That was almost five years ago, when Williams was coming off his first All-Star season with the Utah Jazz, averaging 18.7 points, 10.5 assists and 1.3 steals on .469/.371/.801 shooting and earning an All-NBA second team nod.

At that point, he was two years removed from helping the U.S. reclaim its spot atop the basketball world as a member of the 2008 national team that took gold in Beijing.

Williams was so good then that the guys who ran the franchises picked him—not Chris Paul, not Steve Nash, not Chauncey Billups—as the best at his position in the NBA.

After a season during which Williams—presumably healthy after offseason surgery on his troublesome ankles—averaged 13 points and 6.6 assists per game and shot a career-worst .387, it seems almost unfathomable that he was once thought of as the best at his profession.
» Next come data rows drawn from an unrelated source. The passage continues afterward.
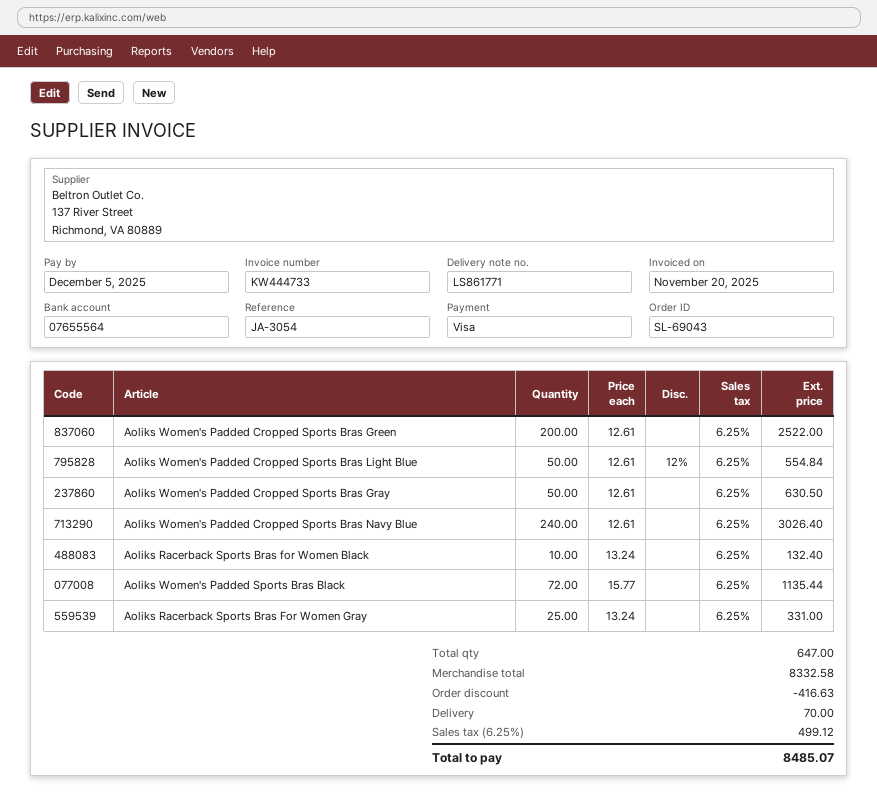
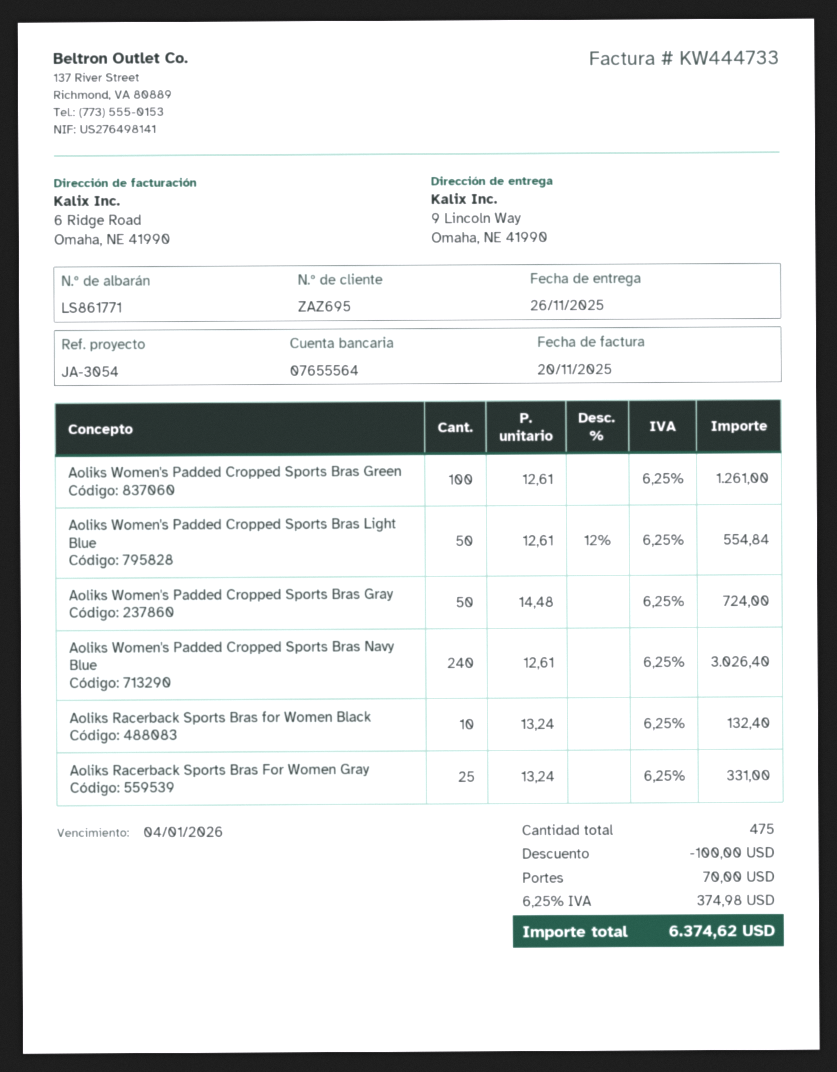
due date: 2025-12-05 -> 2026-01-04
Aoliks Women's Padded Cropped Sports Bras Green: 200 x 12.61 = 2522.00 -> 100 x 12.61 = 1261.00
Aoliks Women's Padded Cropped Sports Bras Gray: 50 x 12.61 = 630.50 -> 50 x 14.48 = 724.00
Aoliks Women's Padded Sports Bras Black: 72 x 15.77 = 1135.44 -> none
total quantity: 647 -> 475
discount: 416.63 -> 100.00
tax: 6.25% = 499.12 -> 6.25% = 374.98
total: 8485.07 -> 6374.62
At the trade deadline in 2011, the moribund New Jersey Nets rolled the dice on acquiring a franchise player, sending Derrick Favors—the third overall pick in the previous summer’s draft—along with Devin Harris and two first-round draft picks to Utah to get Williams.

The following summer, the Nets signed Williams to a five-year, nearly $99 million contract to be their guy, the guy that would lead the newly minted Brooklyn Nets out of almost four decades of obscurity.

But the Williams that Brooklyn owes a shade more than $21 million to for 2015-16 and could be on the hook for more than $22.3 million in 2016-17 if Williams chooses not to exercise his early termination option isn’t that guy.

Not even close.

The athleticism is gone. Williams had a career-low (obviously) zero dunks in 2014-15 and shot just 39.5 percent at the rim. Five years ago, when he was named the best point guard in the NBA, that percentage was 50.1.

But the reality for the Nets is that Williams—in terms of trade scenarios—is nearly valueless. He’s not going to command a package of picks in return. He’s not going to command a high-impact player in return.

Fifty cents on the dollars? Hell, the Nets would be lucky to recoup a small fraction of that in a trade.

And the problem is that while his impact on the floor is nothing compared to what it once was, he is still the player Brooklyn can least afford to be without.

With Williams on the floor for more than 2,100 minutes in 2014-15, the Nets had a net rating of plus-0.1. Not superstar stuff, but compared to the minus-6.7 net rating Brooklyn posted in his almost 1,900 minutes on the bench, it’s championship stuff.

That minus-6.7 rating was the lowest on the Nets, meaning Williams—limited though he is—was Brooklyn’s most indispensable player.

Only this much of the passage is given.